New Platform, New Season - The Future Of IndyCar 2018 Starts Now
As drivers sped through a quick right-left portion of the club course Wednesday, January 10th, 2018 at Sebring International Raceway, their hands were notably busy as they got back into the throttle.
Occasionally they made sudden corrections. Sometimes they slid to the right on the exit of the left-hand corner. More than once, they kicked up dirt as they used all of the exit and drifted off the pavement.
The overall theme derived from that portion of the track? The drivers best able to adapt quickly to the changes brought from a new universal aero kit will be the ones who win races.
|Marco Andretti, driver in 2018 season of the No. 98 Andretti Herta Autosport with Curb-Agajanian Honda taking first laps in the new 2018 IndyCar universal aero kit platform. Image Credit: Brian Cleary via IndyCar (2018)|
Welcome to what is bound to be an eventful 2018 Verizon IndyCar Series season. The introduction of the kit has changed everything for drivers. The car is lighter on downforce, especially in the rear end, making cornering, braking and throttle control more difficult – and more essential to success.
As Ryan Hunter-Reay put it when asked to describe the car: “It’s alive.”
Hunter-Reay, Marco Andretti, Alexander Rossi and Ed Jones had their first shot at the new kit during Wednesday’s test session. Like others who have tested it previously, they described it as completely different from what they’ve driven in the past.

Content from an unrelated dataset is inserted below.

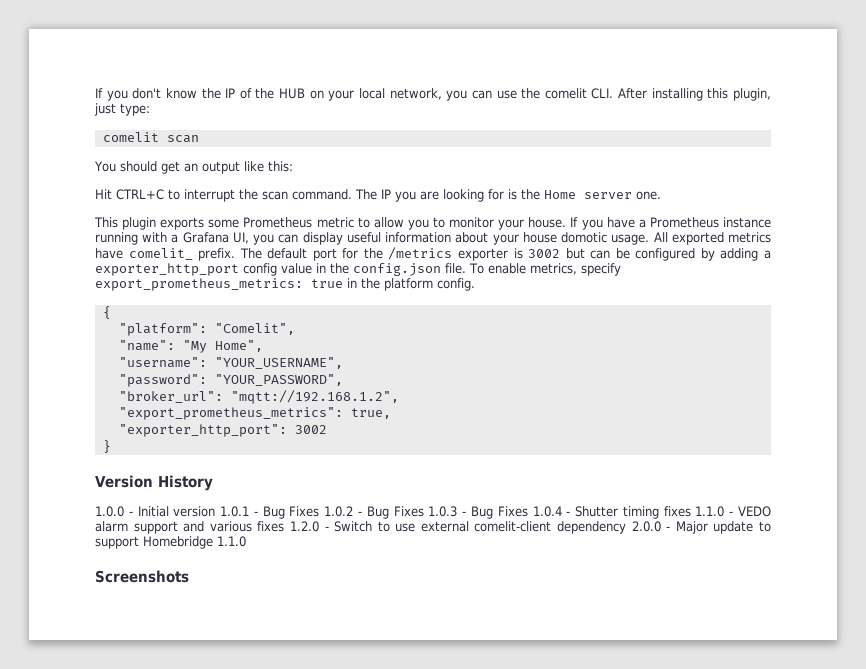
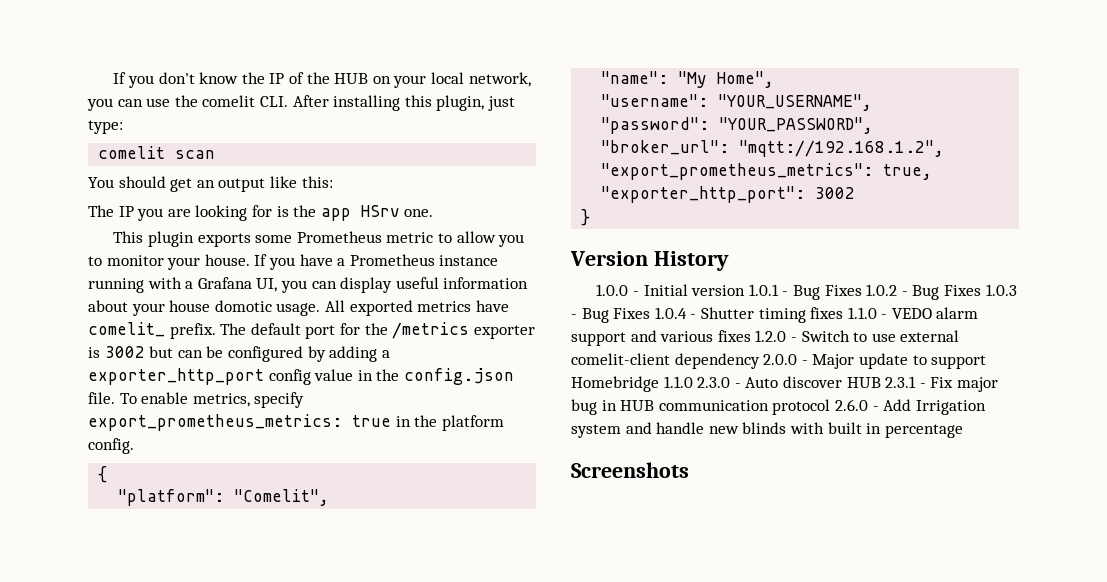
- Hit CTRL+C to interrupt the scan command. The IP you are looking for is the Home server one.
+ The IP you are looking for is the app HSrv one.
- 1.0.0 - Initial version 1.0.1 - Bug Fixes 1.0.2 - Bug Fixes 1.0.3 - Bug Fixes 1.0.4 - Shutter timing fixes 1.1.0 - VEDO alarm support and various fixes 1.2.0 - Switch to use external comelit-client dependency 2.0.0 - Major update to support Homebridge 1.1.0
+ 1.0.0 - Initial version 1.0.1 - Bug Fixes 1.0.2 - Bug Fixes 1.0.3 - Bug Fixes 1.0.4 - Shutter timing fixes 1.1.0 - VEDO alarm support and various fixes 1.2.0 - Switch to use external comelit-client dependency 2.0.0 - Major update to support Homebridge 1.1.0 2.3.0 - Auto discover HUB 2.3.1 - Fix major bug in HUB communication protocol 2.6.0 - Add Irrigation system and handle new blinds with built in percentage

Andretti Herta Autosport with Curb-Agajanian, the partnership between Herta and Michael Andretti’s Andretti Autosport, will field the No. 98 Honda again this year in the Verizon IndyCar Series, with one major change: Marco Andretti will drive it (with Herta calling Marco’s race strategy for a second straight year), while Alexander Rossi moves to Andretti’s previous car, the Andretti Autosport No. 27 Honda. But the underlying story of their switch is the entire team’s effort to piece together four cars with the new universal aero kit in time to get them from its Indianapolis shop to Sebring for the test session.
The term “universal aero kit” makes the 2018 car sound like the Dallara IR-12 chassis has simply been fitted with new bodywork. In reality, the change is extensive, calling for a complete rewiring of electronics, movement of radiators and movement of key elements of the turbocharger system.
“It still has four wheels, but it’s a different car,” said Andretti, driver of the No. 98 Andretti Herta Autosport with Curb-Agajanian Honda. “There are a couple of inherent things that it does differently. I think we’re yet to know if it’s something we can fix or something we’re just going to have to get used to as drivers.”
They cautioned against making final judgments about the effect of the kit after only a few hours of testing, but all repeated the theme about the difference between it and what they’ve driven previously.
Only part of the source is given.